SOURCE DATA:
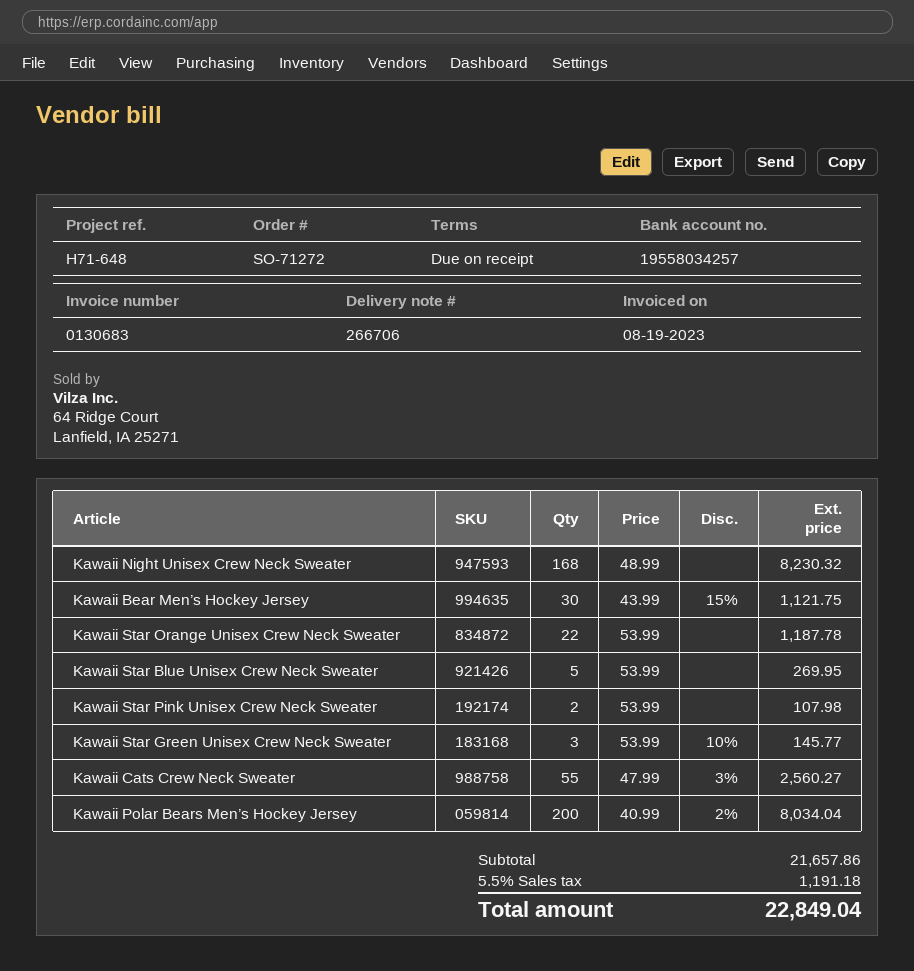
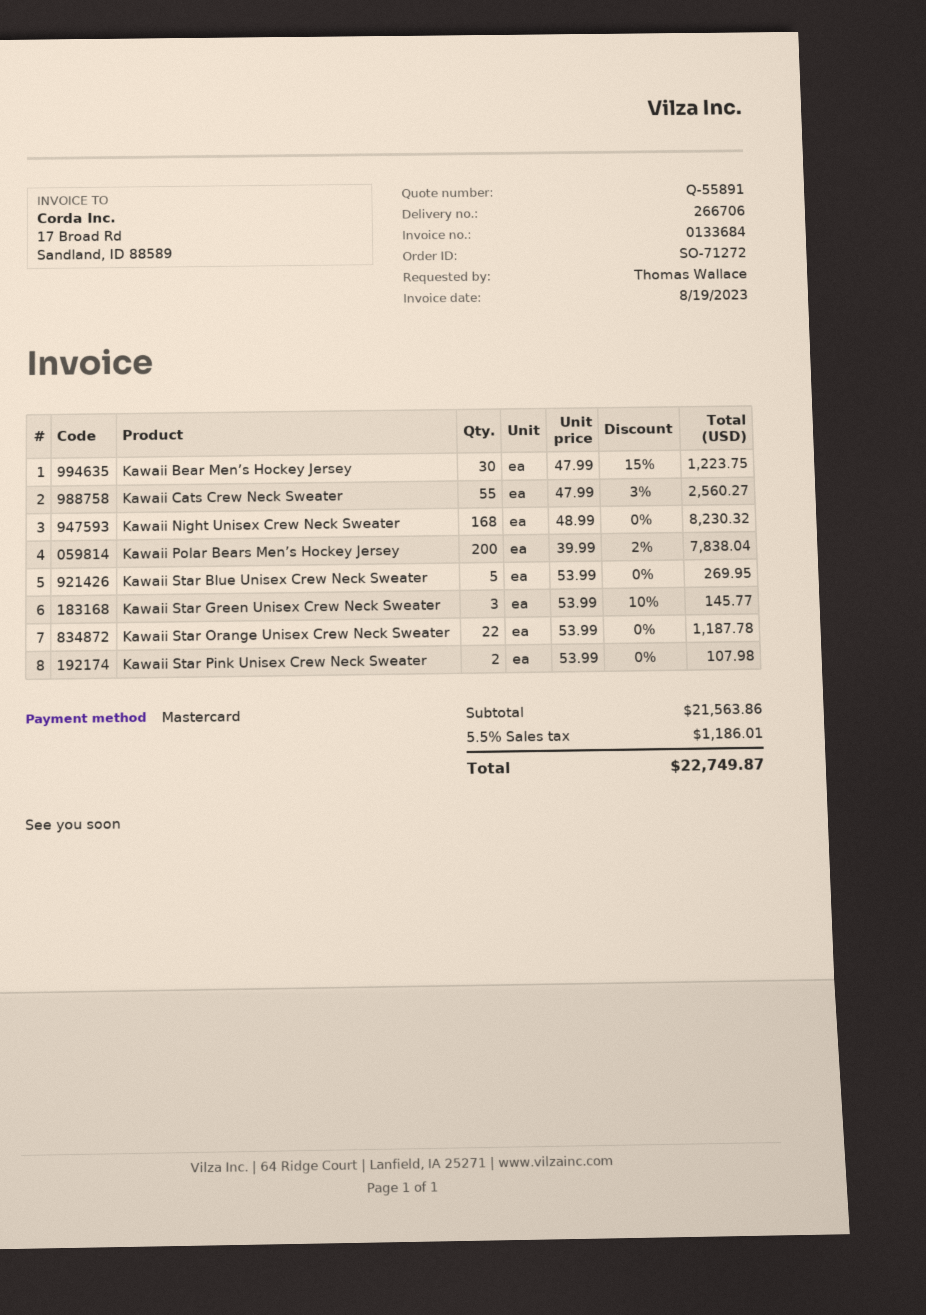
invoice number: 0130683 -> 0133684
Kawaii Bear Men’s Hockey Jersey: 30 x 43.99 - 15% = 1121.75 -> 30 x 47.99 - 15% = 1223.75
Kawaii Polar Bears Men’s Hockey Jersey: 200 x 40.99 - 2% = 8034.04 -> 200 x 39.99 - 2% = 7838.04
subtotal: 21657.86 -> 21563.86
tax: 5.5% = 1191.18 -> 5.5% = 1186.01
total: 22849.04 -> 22749.87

PROBLEM STATEMENT:
Each line from the one containing "Kawaii Bear Men’s" through the end of the material must be returned exactly; no other line should appear.

ANSWER TO THE PROBLEM:
Kawaii Bear Men’s Hockey Jersey: 30 x 43.99 - 15% = 1121.75 -> 30 x 47.99 - 15% = 1223.75
Kawaii Polar Bears Men’s Hockey Jersey: 200 x 40.99 - 2% = 8034.04 -> 200 x 39.99 - 2% = 7838.04
subtotal: 21657.86 -> 21563.86
tax: 5.5% = 1191.18 -> 5.5% = 1186.01
total: 22849.04 -> 22749.87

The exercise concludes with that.